THE TASK:
Word for word, reproduce the records that follow.

Segment Start: DATASET RECORDS

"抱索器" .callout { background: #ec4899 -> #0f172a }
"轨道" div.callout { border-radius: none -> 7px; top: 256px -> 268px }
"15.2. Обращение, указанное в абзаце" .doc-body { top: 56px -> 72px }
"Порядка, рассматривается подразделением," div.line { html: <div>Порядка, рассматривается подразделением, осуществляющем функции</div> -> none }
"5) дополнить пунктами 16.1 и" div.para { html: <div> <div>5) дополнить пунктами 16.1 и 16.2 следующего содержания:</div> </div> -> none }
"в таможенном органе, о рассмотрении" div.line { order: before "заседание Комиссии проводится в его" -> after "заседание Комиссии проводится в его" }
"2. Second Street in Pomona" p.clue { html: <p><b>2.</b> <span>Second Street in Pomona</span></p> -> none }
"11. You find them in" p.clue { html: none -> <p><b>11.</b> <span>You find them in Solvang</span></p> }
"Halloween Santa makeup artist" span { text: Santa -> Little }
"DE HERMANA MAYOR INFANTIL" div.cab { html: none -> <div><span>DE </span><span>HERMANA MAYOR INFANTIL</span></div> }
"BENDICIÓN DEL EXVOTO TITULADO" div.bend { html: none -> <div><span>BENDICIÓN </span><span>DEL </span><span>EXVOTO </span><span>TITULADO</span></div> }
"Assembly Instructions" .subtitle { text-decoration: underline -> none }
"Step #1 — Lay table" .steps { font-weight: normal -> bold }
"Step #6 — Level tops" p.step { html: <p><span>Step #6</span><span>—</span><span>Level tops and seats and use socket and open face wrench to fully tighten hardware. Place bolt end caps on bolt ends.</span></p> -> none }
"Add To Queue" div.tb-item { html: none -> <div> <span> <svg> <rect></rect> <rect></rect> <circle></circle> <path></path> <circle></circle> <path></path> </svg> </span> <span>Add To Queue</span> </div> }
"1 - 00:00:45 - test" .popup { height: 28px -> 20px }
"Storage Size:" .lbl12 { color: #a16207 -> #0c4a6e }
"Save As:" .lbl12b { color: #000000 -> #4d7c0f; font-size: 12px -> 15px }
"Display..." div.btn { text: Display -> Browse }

Segment End: DATASET RECORDS

ANSWER FOR THIS EXERCISE:
"抱索器" .callout { background: #ec4899 -> #0f172a }
"轨道" div.callout { border-radius: none -> 7px; top: 256px -> 268px }
"15.2. Обращение, указанное в абзаце" .doc-body { top: 56px -> 72px }
"Порядка, рассматривается подразделением," div.line { html: <div>Порядка, рассматривается подразделением, осуществляющем функции</div> -> none }
"5) дополнить пунктами 16.1 и" div.para { html: <div> <div>5) дополнить пунктами 16.1 и 16.2 следующего содержания:</div> </div> -> none }
"в таможенном органе, о рассмотрении" div.line { order: before "заседание Комиссии проводится в его" -> after "заседание Комиссии проводится в его" }
"2. Second Street in Pomona" p.clue { html: <p><b>2.</b> <span>Second Street in Pomona</span></p> -> none }
"11. You find them in" p.clue { html: none -> <p><b>11.</b> <span>You find them in Solvang</span></p> }
"Halloween Santa makeup artist" span { text: Santa -> Little }
"DE HERMANA MAYOR INFANTIL" div.cab { html: none -> <div><span>DE </span><span>HERMANA MAYOR INFANTIL</span></div> }
"BENDICIÓN DEL EXVOTO TITULADO" div.bend { html: none -> <div><span>BENDICIÓN </span><span>DEL </span><span>EXVOTO </span><span>TITULADO</span></div> }
"Assembly Instructions" .subtitle { text-decoration: underline -> none }
"Step #1 — Lay table" .steps { font-weight: normal -> bold }
"Step #6 — Level tops" p.step { html: <p><span>Step #6</span><span>—</span><span>Level tops and seats and use socket and open face wrench to fully tighten hardware. Place bolt end caps on bolt ends.</span></p> -> none }
"Add To Queue" div.tb-item { html: none -> <div> <span> <svg> <rect></rect> <rect></rect> <circle></circle> <path></path> <circle></circle> <path></path> </svg> </span> <span>Add To Queue</span> </div> }
"1 - 00:00:45 - test" .popup { height: 28px -> 20px }
"Storage Size:" .lbl12 { color: #a16207 -> #0c4a6e }
"Save As:" .lbl12b { color: #000000 -> #4d7c0f; font-size: 12px -> 15px }
"Display..." div.btn { text: Display -> Browse }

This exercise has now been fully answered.